**What this task involves:** An exact reproduction of the lines below, from the first through the one with "[140,887,218,904] -s --simple", is the whole answer; pictures have no place in it.

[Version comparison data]
------------------------------------------------------------------------
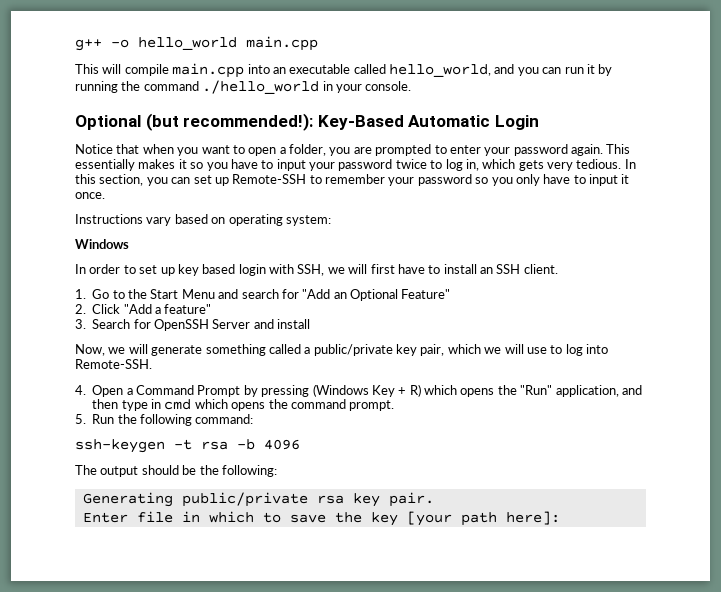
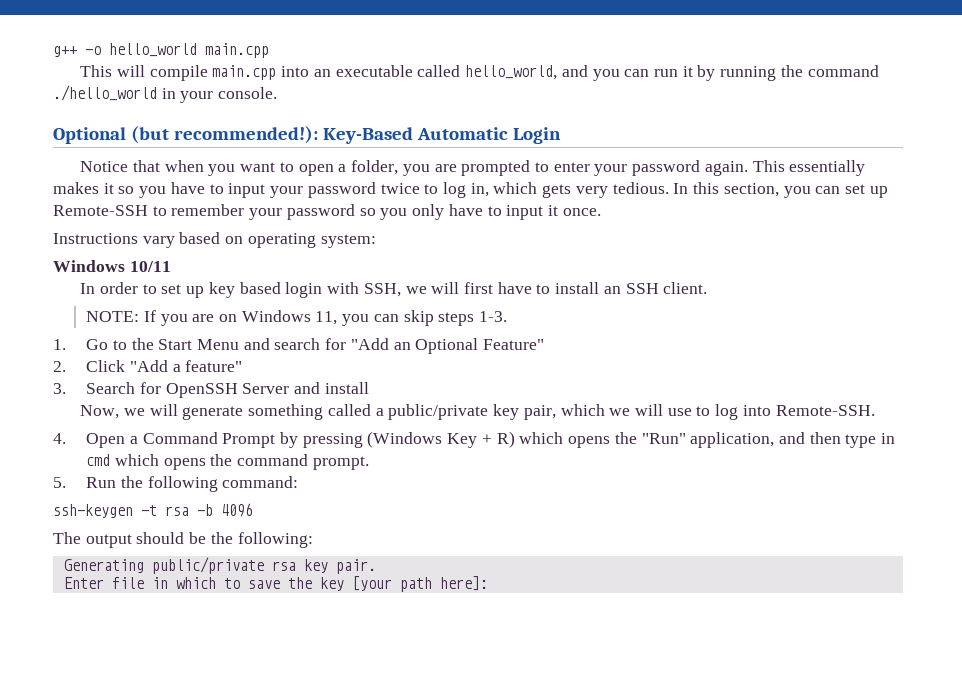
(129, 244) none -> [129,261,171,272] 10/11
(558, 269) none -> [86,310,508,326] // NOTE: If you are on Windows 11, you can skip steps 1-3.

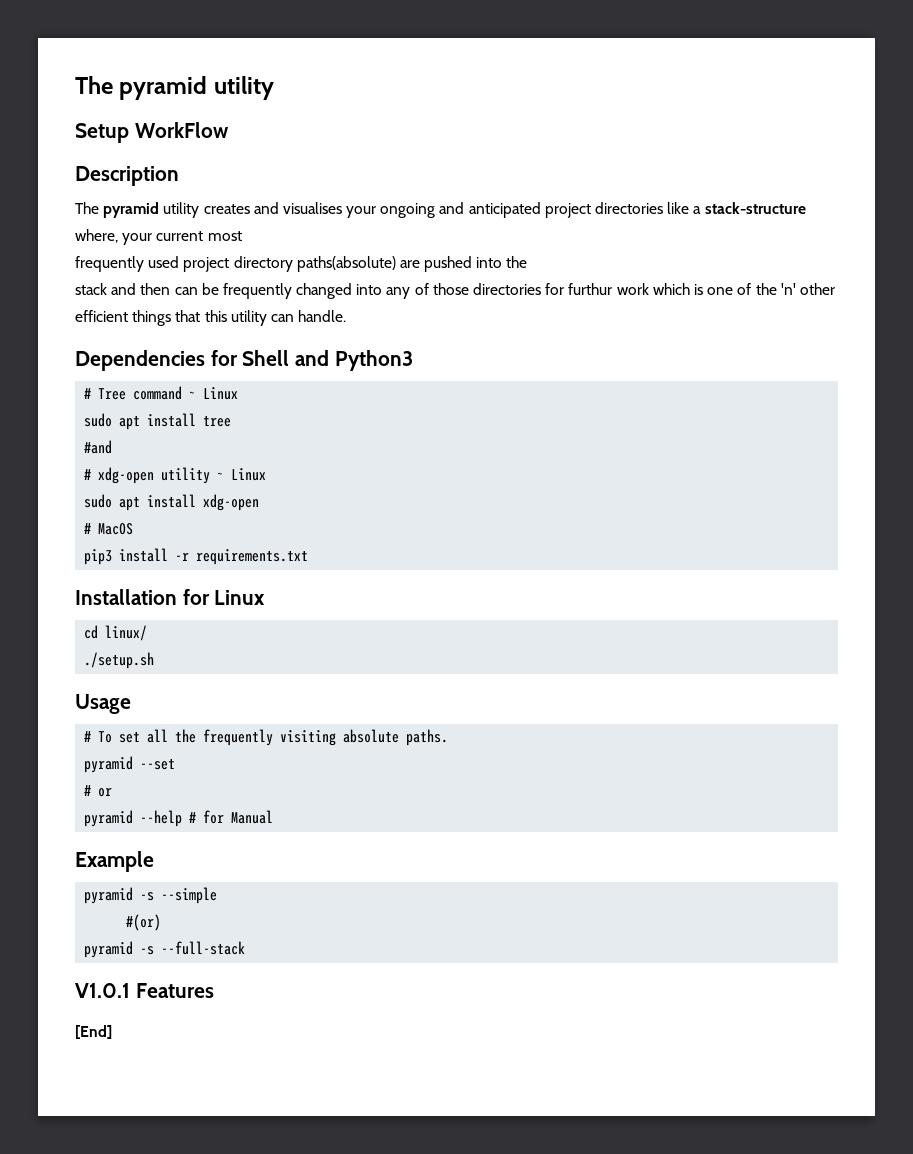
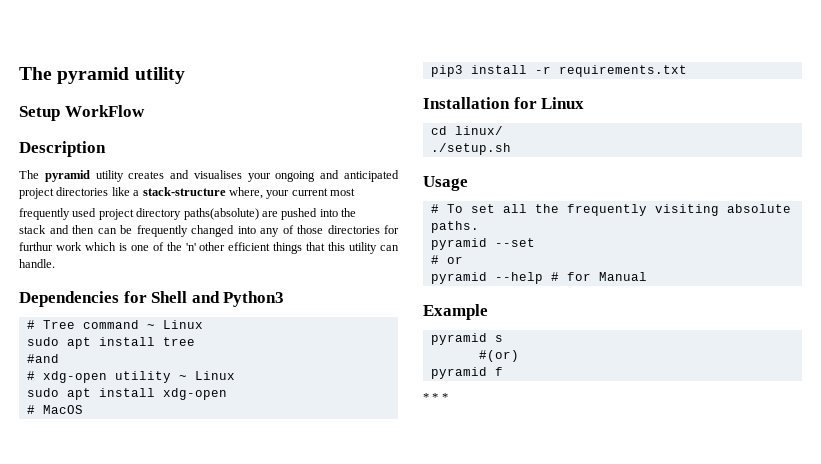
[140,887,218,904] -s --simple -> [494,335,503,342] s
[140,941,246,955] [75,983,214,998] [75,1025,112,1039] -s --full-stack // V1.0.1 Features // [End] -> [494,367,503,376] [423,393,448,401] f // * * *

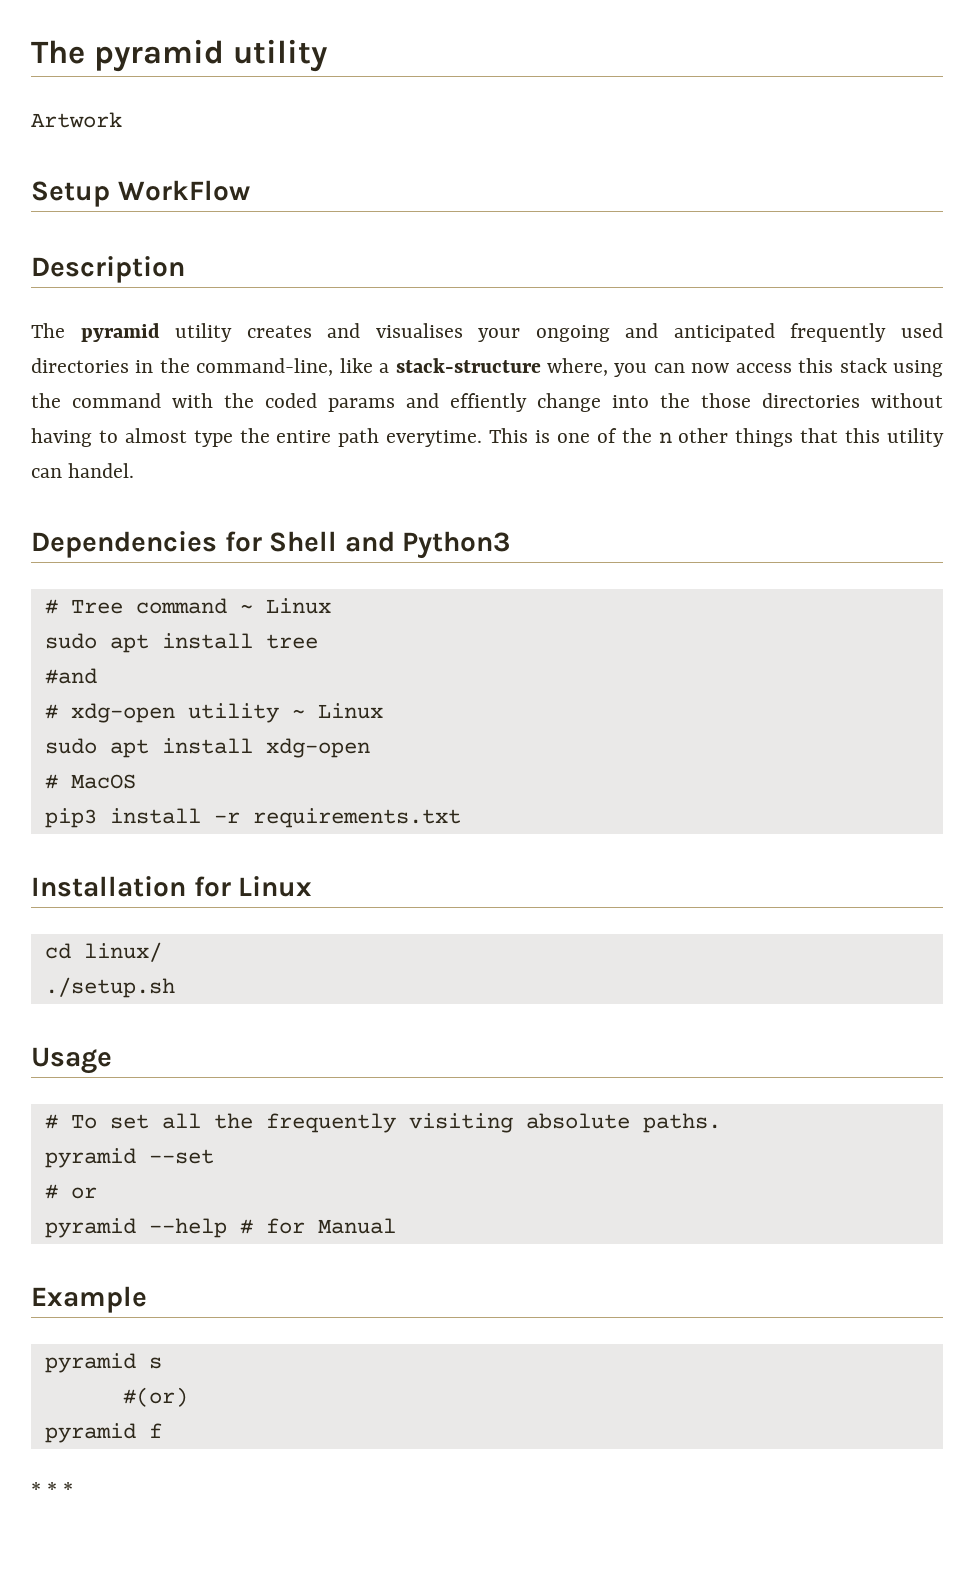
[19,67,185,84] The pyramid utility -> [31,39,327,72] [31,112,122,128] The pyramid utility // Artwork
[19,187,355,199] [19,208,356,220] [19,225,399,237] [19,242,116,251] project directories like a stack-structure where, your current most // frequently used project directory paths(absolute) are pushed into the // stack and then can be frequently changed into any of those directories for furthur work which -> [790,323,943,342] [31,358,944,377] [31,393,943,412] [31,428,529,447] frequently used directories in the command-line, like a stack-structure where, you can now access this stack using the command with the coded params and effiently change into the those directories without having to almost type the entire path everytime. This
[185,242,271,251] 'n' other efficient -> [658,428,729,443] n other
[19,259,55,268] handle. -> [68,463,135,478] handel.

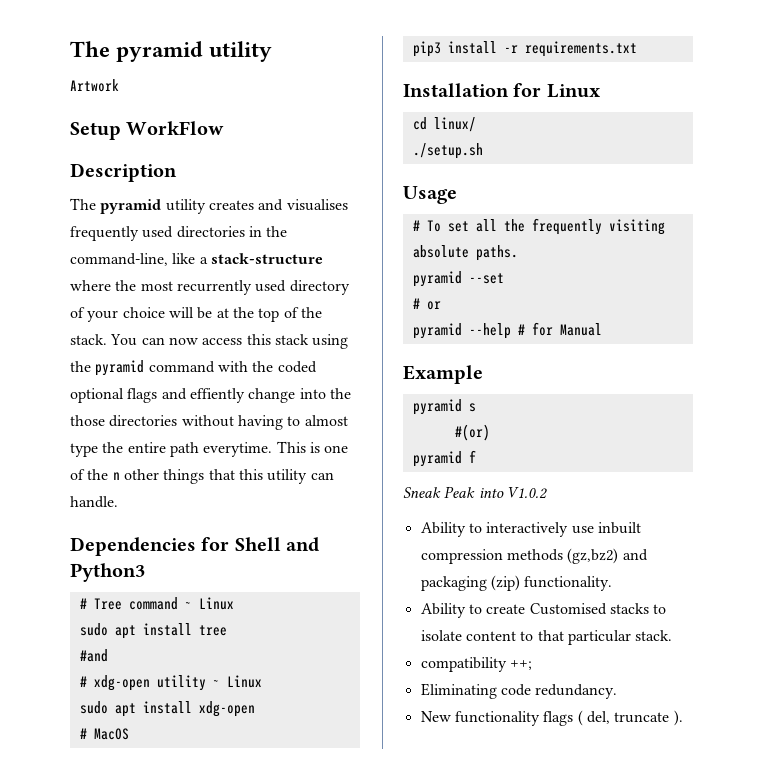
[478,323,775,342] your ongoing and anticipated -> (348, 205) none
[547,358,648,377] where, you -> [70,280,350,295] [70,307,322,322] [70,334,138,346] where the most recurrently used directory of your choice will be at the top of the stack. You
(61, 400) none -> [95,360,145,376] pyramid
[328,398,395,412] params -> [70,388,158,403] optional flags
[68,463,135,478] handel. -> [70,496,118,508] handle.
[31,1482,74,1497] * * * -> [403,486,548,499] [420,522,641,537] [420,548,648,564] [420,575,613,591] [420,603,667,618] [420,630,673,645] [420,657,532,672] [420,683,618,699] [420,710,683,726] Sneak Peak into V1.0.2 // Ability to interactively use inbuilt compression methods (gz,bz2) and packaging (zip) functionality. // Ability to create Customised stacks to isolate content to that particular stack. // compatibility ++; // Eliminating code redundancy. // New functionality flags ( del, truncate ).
------------------------------------------------------------------------
**Exercise response:**
(129, 244) none -> [129,261,171,272] 10/11
(558, 269) none -> [86,310,508,326] // NOTE: If you are on Windows 11, you can skip steps 1-3.

[140,887,218,904] -s --simple -> [494,335,503,342] s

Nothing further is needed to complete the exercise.